News / Ottawa

Census shows Indigenous languages in the midst of an apparent comeback

More people are speaking them at home than claim them as mother tongue: Census

A Toronto project last year was using board games to teach Indigenous languages.

Eduardo Lima / Toronto Staff

A Toronto project last year was using board games to teach Indigenous languages.

Canada’s Indigenous languages may be seeing a recovery from the horrific damage done to them through residential schools, new census data indicates.

The data released Wednesday shows there are more people who speak Indigenous languages at home in Canada than people who recognize such a language as their mother tongue.

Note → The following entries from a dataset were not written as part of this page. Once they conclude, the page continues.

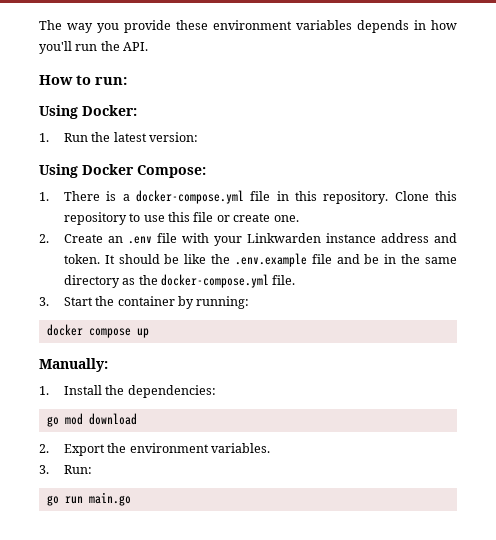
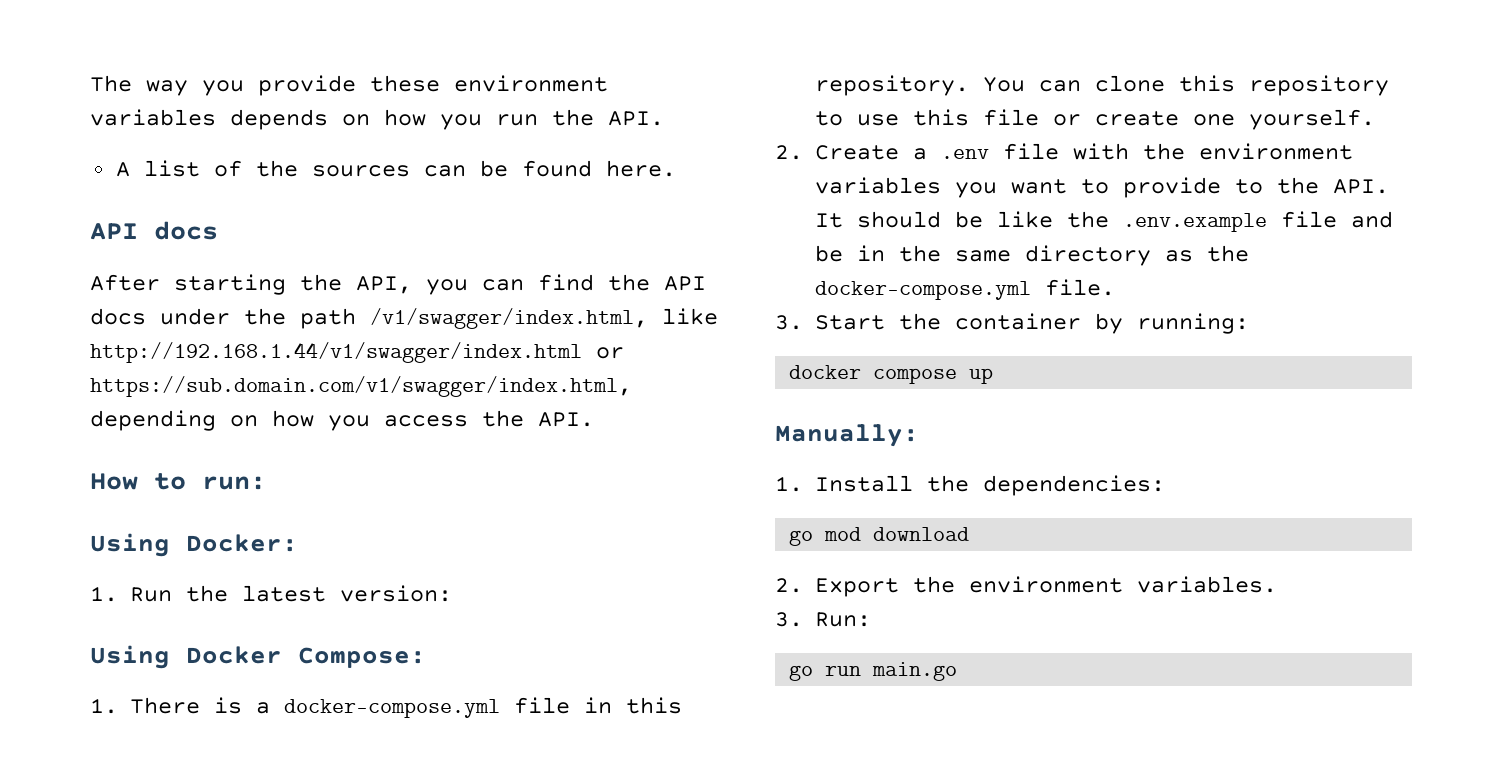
- The way you provide these environment variables depends in how you'll run the API.
+ The way you provide these environment variables depends on how you run the API.
+ A list of the sources can be found here.
+ API docs
+ After starting the API, you can find the API docs under the path /v1/swagger/index.html, like http://192.168.1.44/v1/swagger/index.html or https://sub.domain.com/v1/swagger/index.html, depending on how you access the API.
- Clone this repository to use this file or create one.
+ You can clone this repository to use this file or create one yourself.
- 2. Create an .env file with your Linkwarden instance address and token. It should be like the .env.example file and be in the same directory as the docker-compose.yml file.
+ 2. Create a .env file with the environment variables you want to provide to the API. It should be like the .env.example file and be in the same directory as the docker-compose.yml file.

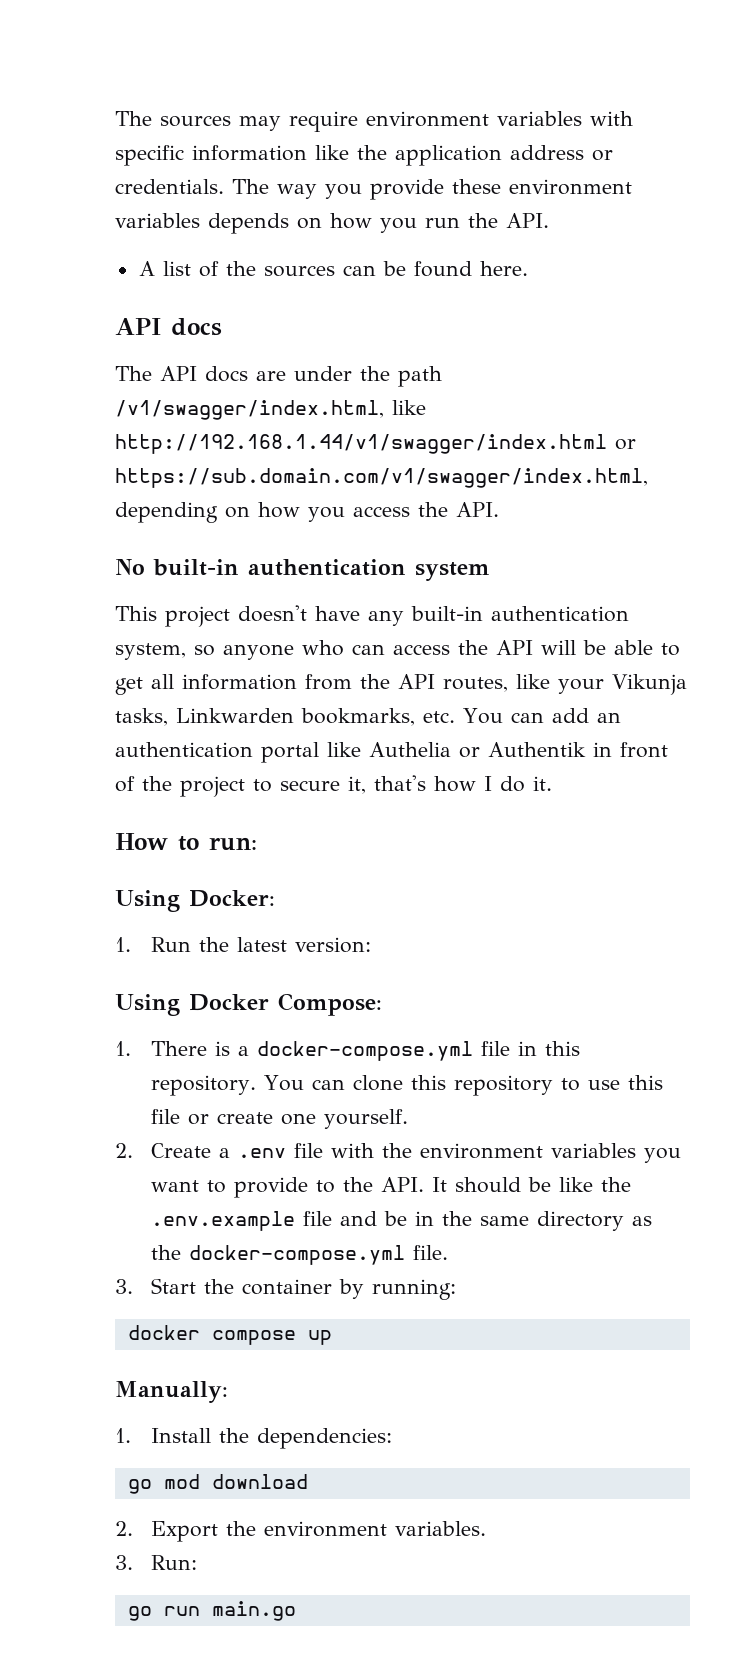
- The way you provide these environment variables depends on how you run the API.
+ The sources may require environment variables with specific information like the application address or credentials. The way you provide these environment variables depends on how you run the API.
- After starting the API, you can find the API docs under the path /v1/swagger/index.html, like http://192.168.1.44/v1/swagger/index.html or https://sub.domain.com/v1/swagger/index.html, depending on how you access the API.
+ The API docs are under the path /v1/swagger/index.html, like http://192.168.1.44/v1/swagger/index.html or https://sub.domain.com/v1/swagger/index.html, depending on how you access the API.
+ No built-in authentication system
+ This project doesn't have any built-in authentication system, so anyone who can access the API will be able to get all information from the API routes, like your Vikunja tasks, Linkwarden bookmarks, etc. You can add an authentication portal like Authelia or Authentik in front of the project to secure it, that's how I do it.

That data suggests that even people who didn’t grow up speaking an Indigenous language are learning it and bringing it home.

The difference is slight, with 228,770 people speaking an Indigenous language at home while 213,230 people recognize one as their mother tongue.

Jean-Pierre Corbeil, an assistant director focusing on languages at Statistics Canada, said the department believes it’s a reflection of the interest in keeping languages alive.

“More and more there is this interest in revitalizing these languages,” he said.

The contrast is more stark among children under 14: 44,000 of them have an Indigenous mother tongue, but 55,970 kids speak an Indigenous language at home.

Corbeil said he’s heard anecdotal stories about young people who previously needed interpretation at community events and are now able to get by without help.

He said we could be seeing the beginning of a restoration of these languages.

“This is positive news because we know historically with these languages, with the impact of residential schools, there was a real impact on the learning of these languages.”

One of the many negative impacts of residential schools was that young children taken away from their home reserves lost their Indigenous languages.The schools often banned students from speaking the languages during the school year.

The Truth and Reconciliation Commission had a number of recommendations on language including encouraging credit course at the university and high school level, adequate funding to help preserve languages and the creation of an Indigenous Language Commissioner.

Of the 228,770 people speaking Indigenous languages at home, 83,985 are speaking Cree, 39,025 are speaking Inuktitut and 21,800 are speaking Ojibway. These are the most popular Indigenous languages in the country.

The other most common languages include Obji-Cree, Dene, Innu, Mik’mag, Atikamekw, Blackfoot and Stoney.

The census tracks about 70 Indigenous languages in all.